Я умоляла ее бросить, перестать. Даже избила, отхлестала по щекам.
„На кого ты похожа! – кричала ей. – Ты же старуха, руина! Уродина!”
– „Что сказал бы отец, если б дожил!”
В такие моменты на лице у нее появлялась странная улыбка. Я видела, что мои слова не вызывают в ее душе никакого отклика. Самые важные, святые для меня вещи перестали для нее что-либо значить. Проходили насквозь, растворялись в воздухе. И еще я поняла, что там, куда она каждый вечер бежала, ей лучше. Комфортнее. Там она обретает свободу
– от прошлого, от себя. От того, что нужно быть первой, прокладывать мне дорогу. Тянуть за собой, как раньше.
Тогда я решила отвезти ее к бабушке, на Алтай. В Белокуриху.
Подумала – там, на природе, под присмотром старухи, она поправится.
Посмотрит на мир другими глазами. Увидит себя со стороны.
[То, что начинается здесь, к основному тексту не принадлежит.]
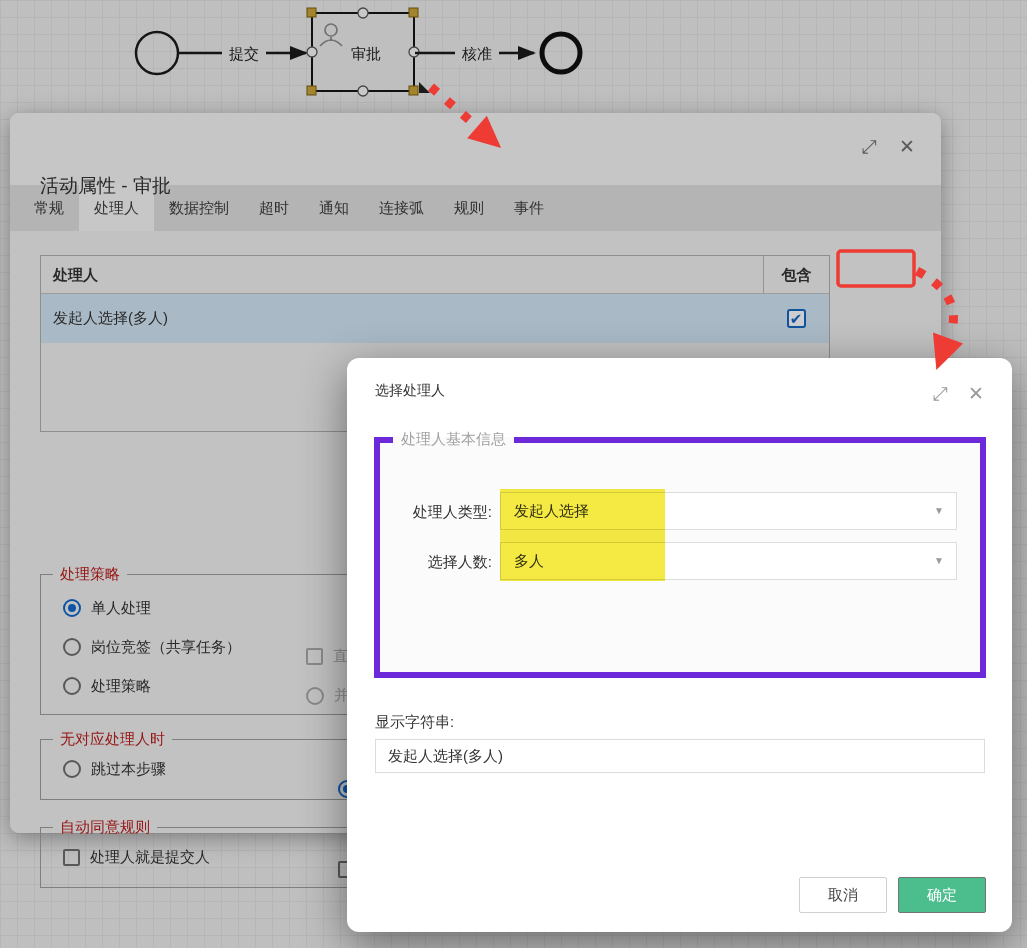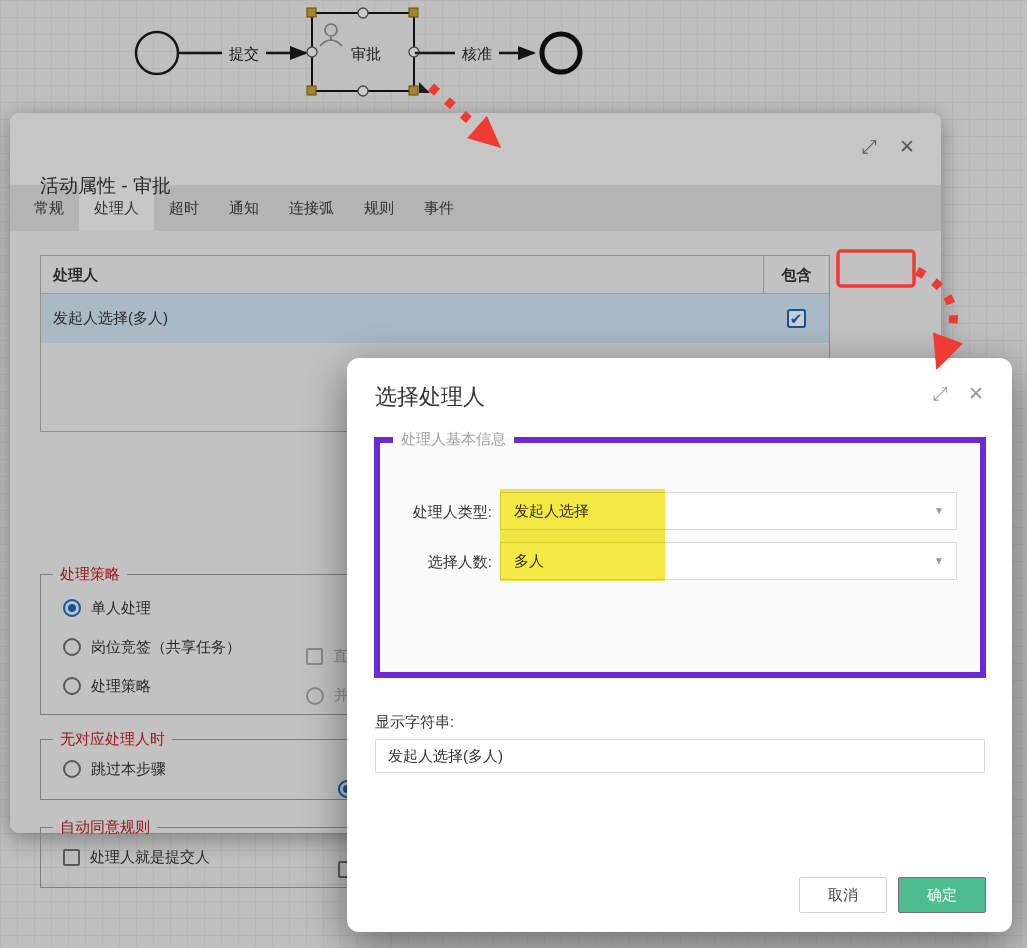--- a/index.html
+++ b/index.html
@@ -71,21 +71,21 @@
   .checkbox.disabled { border-color:#a8a8a8; }
   .sec-opt { position:absolute; display:flex; align-items:center; }
   .sec1 { left:265px; top:63px; }
   .sec2 { left:265px; top:102px; }
   .stub1 { left:297px; top:31px; }
   .stub2 { left:297px; top:24px; }
 
   
   .modal { position:absolute; left:347px; top:358px; width:665px; height:574px; background:#fff;
     border-radius:12px; box-shadow:0 12px 45px rgba(0,0,0,0.45); z-index:20; }
-  .m-title { position:absolute; left:28px; top:24px; font-size:22px; color:#333; }
+  .m-title { position:absolute; left:28px; top:24px; font-size:14px; color:#333; }
   .m-winicons { position:absolute; right:24px; top:24px; display:flex; gap:12px; color:#9a9a9a; }
   fieldset.m-group { position:absolute; left:27px; top:72px; width:612px; height:248px;
     border:6px solid #6d28d9; background:#fbfbfb; }
   fieldset.m-group legend { margin-left:13px; padding:0 8px; font-size:15px; color:#a2a2a2; }
   .f-label { position:absolute; width:118px; text-align:right; font-size:15px; color:#333; left:27px; }
   .fl-1 { top:145px; } .fl-2 { top:195px; }
   .dropdown { position:absolute; left:153px; width:457px; height:38px; background:#fff;
     border:1px solid #dcdcdc; font-size:15px; color:#333; line-height:36px; padding-left:13px; cursor:pointer; }
   .dd-1 { top:134px; } .dd-2 { top:184px; }
   .dd-caret { position:absolute; right:12px; top:0; font-size:10px; color:#999; }
@@ -149,20 +149,21 @@
   <div class="pd-titlebar">
     <div class="pd-title">活动属性 - 审批</div>
     <div class="pd-winicons">
       <span class="winicon">⤢</span>
       <span class="winicon">✕</span>
     </div>
   </div>
   <div class="pd-tabstrip">
     <div class="pd-tab">常规</div>
     <div class="pd-tab active">处理人</div>
+    <div class="pd-tab">数据控制</div>
     <div class="pd-tab">超时</div>
     <div class="pd-tab">通知</div>
     <div class="pd-tab">连接弧</div>
     <div class="pd-tab">规则</div>
     <div class="pd-tab">事件</div>
   </div>
   <div class="pd-body">
     <div class="pd-table">
       <div class="pd-thead">
         <div class="th-handler">处理人</div>

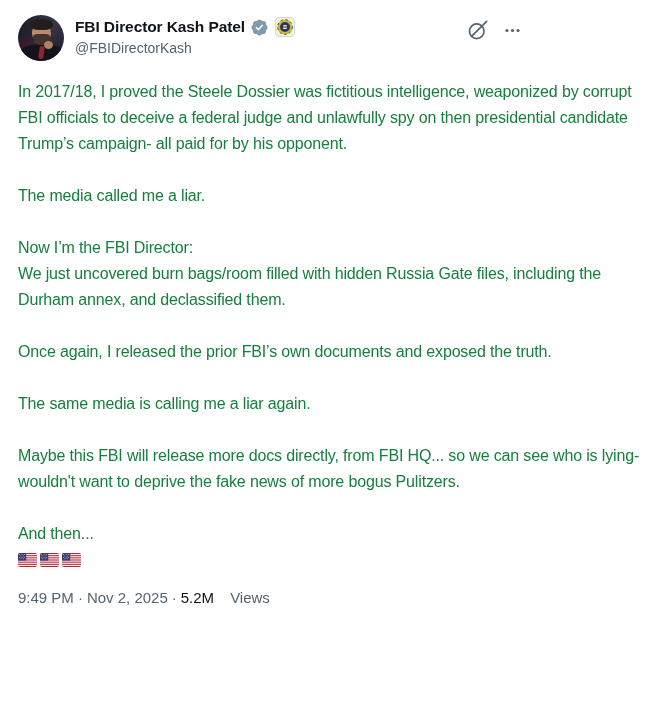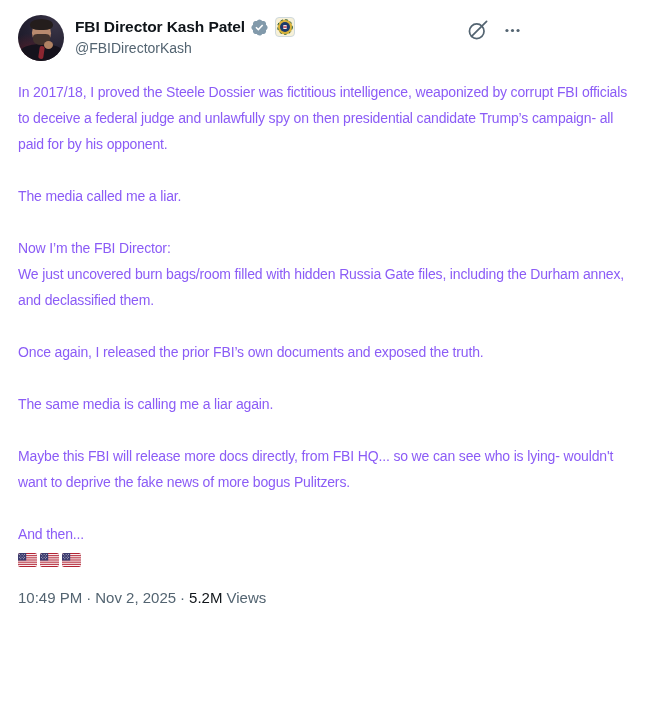--- a/index.html
+++ b/index.html
@@ -116,24 +116,24 @@
     align-items: center;
     gap: 14px;
     padding-top: 4px;
     flex: 0 0 auto;
   }
   .icon-btn { cursor: pointer; display: flex; align-items: center; }
 
   
   .tweet-text {
     margin-top: 18px;
-    font-size: 14px;
+    font-size: 16px;
     line-height: 26px;
     letter-spacing: -0.15px;
-    color: #8b5cf6;
+    color: #15803d;
     white-space: pre-line;
     width: 622px;
   }
 
   
   .flag-row {
     margin-top: 5px;
     display: flex;
     gap: 3px;
     align-items: center;
@@ -143,21 +143,21 @@
 
   
   .timestamp-row {
     margin-top: 20px;
     font-size: 15px;
     line-height: 20px;
     color: #536471;
   }
   .timestamp-row .sep { margin: 0 4px; }
   .views-count { font-weight: 400; color: #0f1419; }
-  .views-label { margin-left: 4px; }
+  .views-label { margin-left: 16px; }
 </style>
 </head>
 <body>
 
 <div class="tweet-card">
 
   <div class="tweet-header">
 
     <div class="avatar">
       <div class="av-suit"></div>
@@ -311,16 +311,16 @@
             <circle cx="4.1" cy="4.3" r="0.45"></circle>
             <circle cx="6.6" cy="4.3" r="0.45"></circle>
       <circle cx="2.85" cy="5.7" r="0.45"></circle>
             <circle cx="5.35" cy="5.7" r="0.45"></circle>
     </g>
   </g>
 </svg>
     </div>
 
   <div class="timestamp-row">
-    <span>10:49 PM</span><span class="sep">·</span><span>Nov 2, 2025</span><span class="sep">·</span><span class="views-count">5.2M</span><span class="views-label">Views</span>
+    <span>9:49 PM</span><span class="sep">·</span><span>Nov 2, 2025</span><span class="sep">·</span><span class="views-count">5.2M</span><span class="views-label">Views</span>
   </div>
 
 </div>
 
 </body></html>

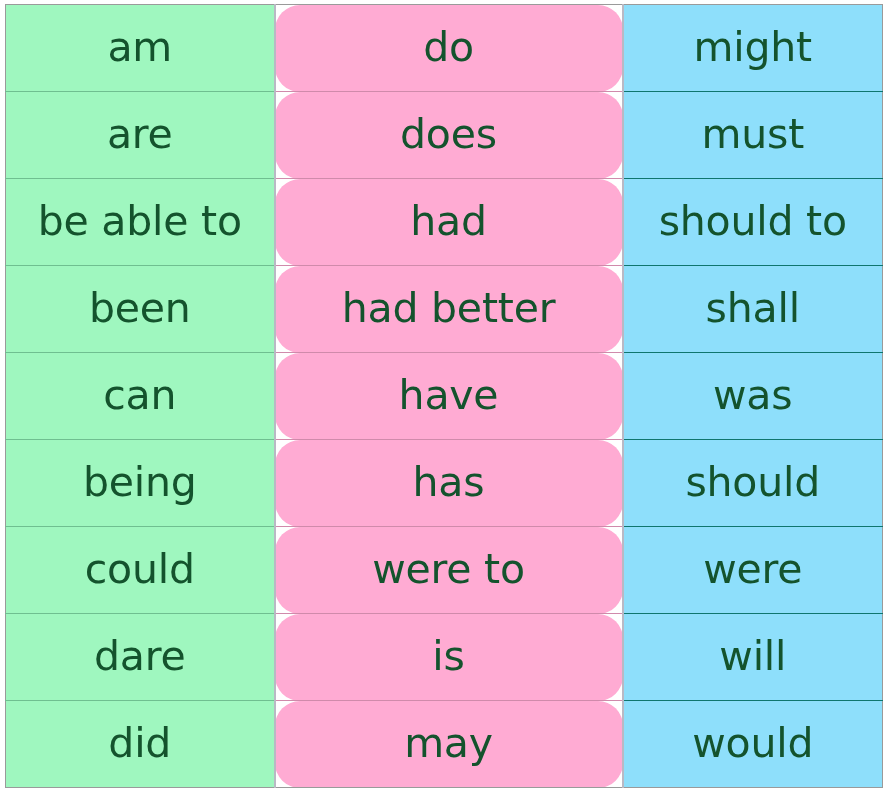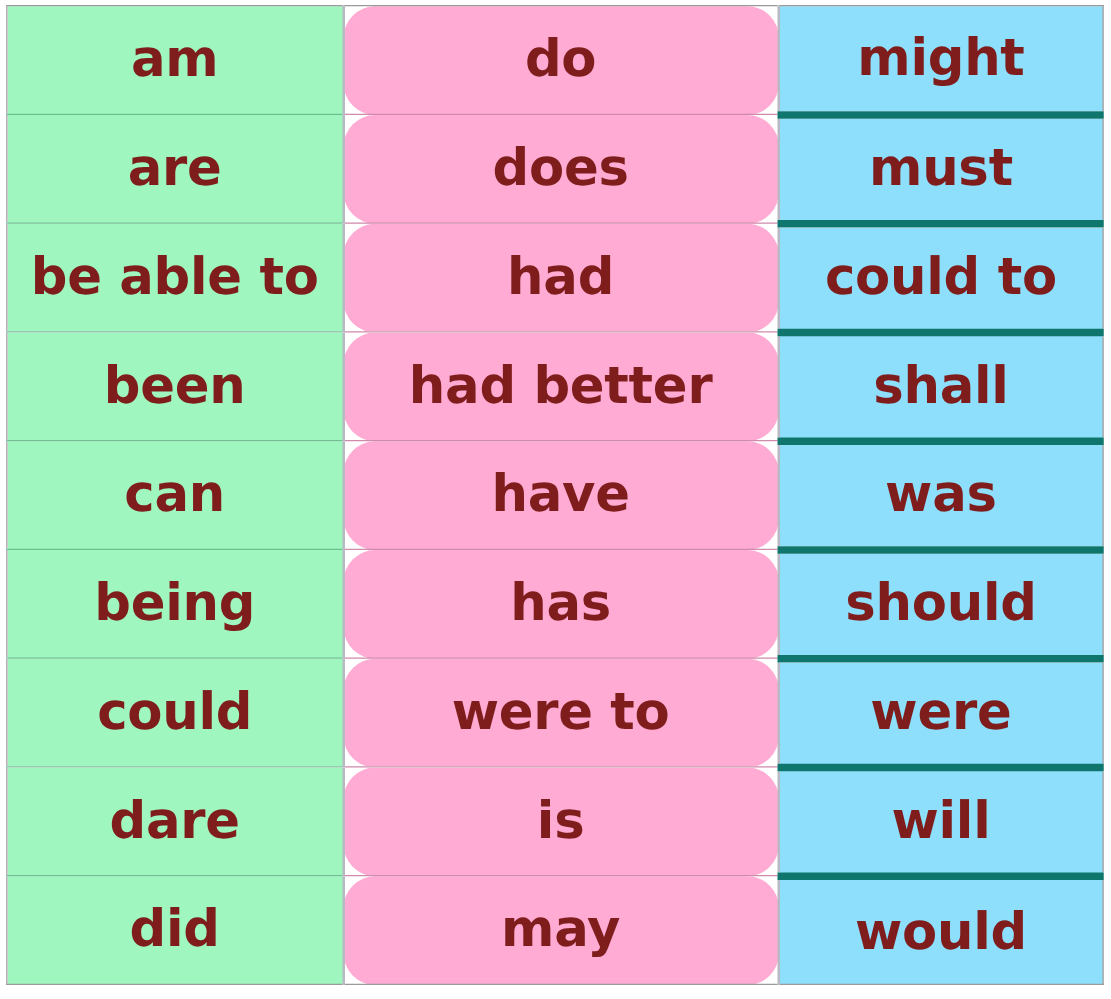--- a/index.html
+++ b/index.html
@@ -36,44 +36,44 @@
   #verb-table col.col-pink   { width: 348px; }
   #verb-table col.col-blue   { width: 260px; }
 
   #verb-table tr { height: 78.2px; }
 
   #verb-table td {
     margin: 0;
     padding: 0 4px;
     text-align: center;
     vertical-align: middle;
-    font-weight: bold;
+    font-weight: normal;
     font-size: 41px;
     line-height: 1.05;
     letter-spacing: -0.2px;
-    color: #7f1d1d;
+    color: #14532d;
     white-space: nowrap;
     box-sizing: border-box;
     overflow: hidden;
   }
 
   #verb-table td.cell-green {
     background: #9ff7bf;
     border-right: 2px solid #b9b9c4;
     border-bottom: 1px solid #6fbf90;
   }
   #verb-table td.cell-pink {
     background: #ffabd3;
     border-right: 2px solid #b9b9c4;
     border-bottom: 1px solid #d08aab;
     border-radius: 25px;
   }
   #verb-table td.cell-blue {
     background: #8edffb;
-    border-bottom: 6px solid #0f766e;
+    border-bottom: 1px solid #0f766e;
   }
   #verb-table tr:last-child td.cell-green,
   #verb-table tr:last-child td.cell-pink,
   #verb-table tr:last-child td.cell-blue {
     border-bottom: none;
   }
 </style>
 </head>
 <body>
 
@@ -91,21 +91,21 @@
         <td class="cell-blue">might</td>
       </tr>
       <tr>
         <td class="cell-green">are</td>
         <td class="cell-pink">does</td>
         <td class="cell-blue">must</td>
       </tr>
       <tr>
         <td class="cell-green">be able to</td>
         <td class="cell-pink">had</td>
-        <td class="cell-blue">could to</td>
+        <td class="cell-blue">should to</td>
       </tr>
       <tr>
         <td class="cell-green">been</td>
         <td class="cell-pink">had better</td>
         <td class="cell-blue">shall</td>
       </tr>
       <tr>
         <td class="cell-green">can</td>
         <td class="cell-pink">have</td>
         <td class="cell-blue">was</td>

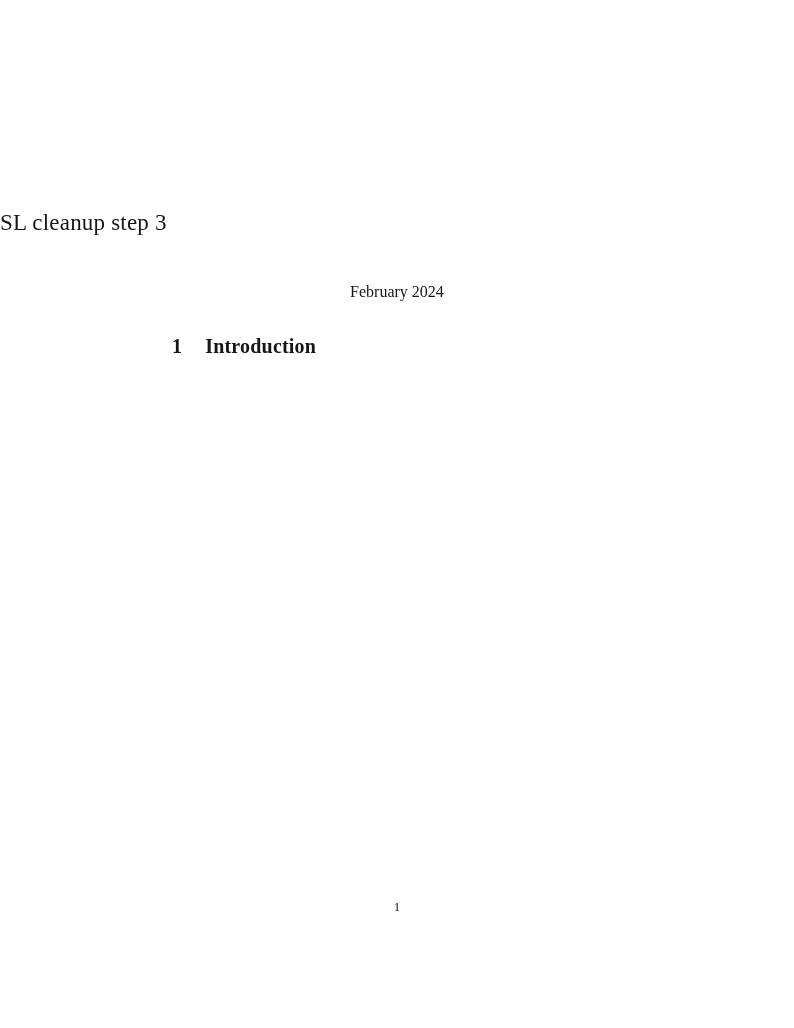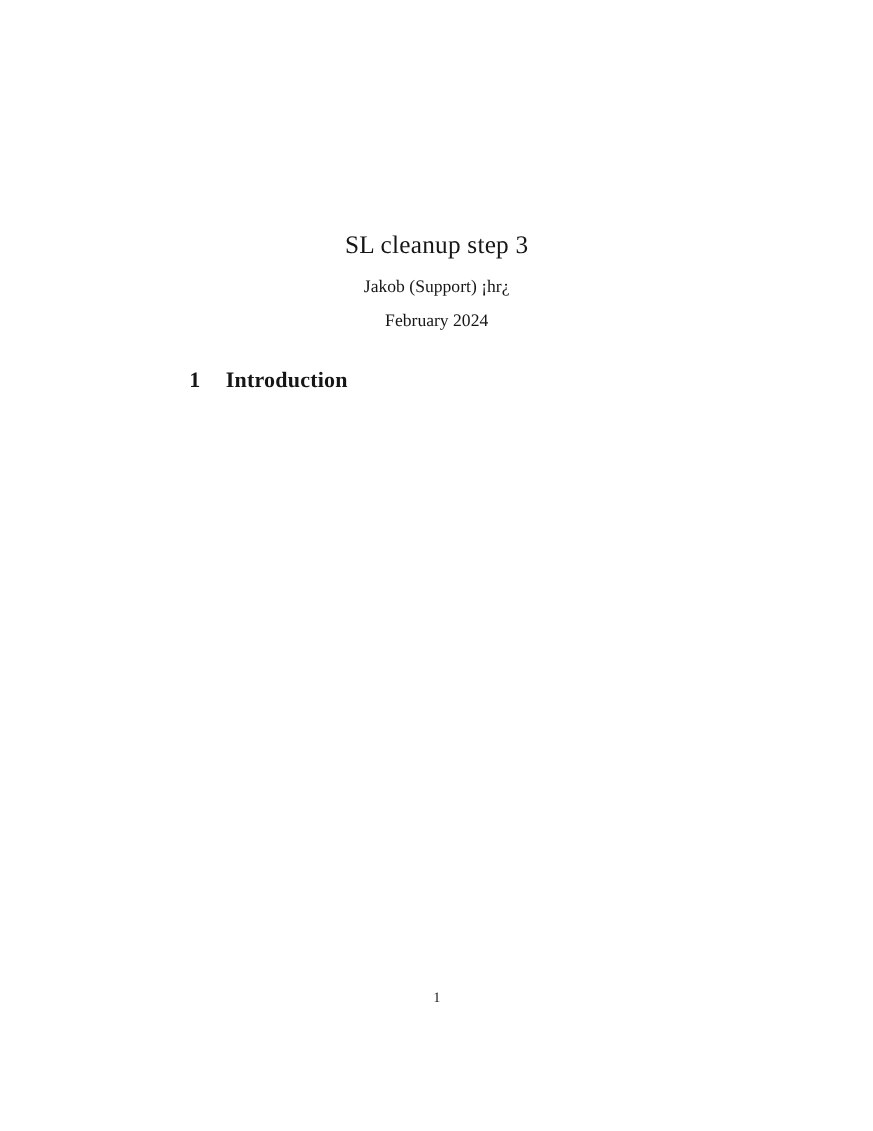--- a/index.html
+++ b/index.html
@@ -14,21 +14,21 @@
     background: #ffffff;
     font-family: "Liberation Serif", "DejaVu Serif", serif;
     color: #161616;
     overflow: hidden;
   }
   .doc-title {
     position: absolute;
     top: 210px;
     left: 0;
     width: 100%;
-    text-align: center;
+    text-align: left;
     font-size: 23px;
     font-weight: 400;
     letter-spacing: 0.2px;
   }
   .doc-author {
     position: absolute;
     top: 252px;
     left: 0;
     width: 100%;
     text-align: center;
@@ -69,21 +69,20 @@
     font-weight: 400;
   }
 </style>
 </head>
 <body>
 
 <div class="page">
 
   <div class="doc-title">SL cleanup step 3</div>
 
-  <div class="doc-author">Jakob (Support) ¡hr¿</div>
 
   <div class="doc-date">February 2024</div>
 
   <div class="section-heading">
     <span class="section-number">1</span><span class="section-label">Introduction</span>
   </div>
 
   <div class="page-number">1</div>
 
 </div>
Переменится. И она не сопротивлялась. Отдала мне паспорт, мы собрали вещи. В аэропорту сидела тихо. В тех же затемненных очках. В какой-то нелепой клетчатой рубашке навыпуск.
Когда я вернулась из туалета, в баре ей уже подносили рюмку.
Схватила ее за руку, потащила. И снова увидела взгляд. Злой, ненавидящий. И одновременно затравленный, как у собаки.
Через четыре часа мы сели, пассажиры стали хлопать. Но лайнер не останавливался. Он катился, не снижая скорости, и я поняла, что машина неуправляема. Что сейчас произойдет что-то непоправимое.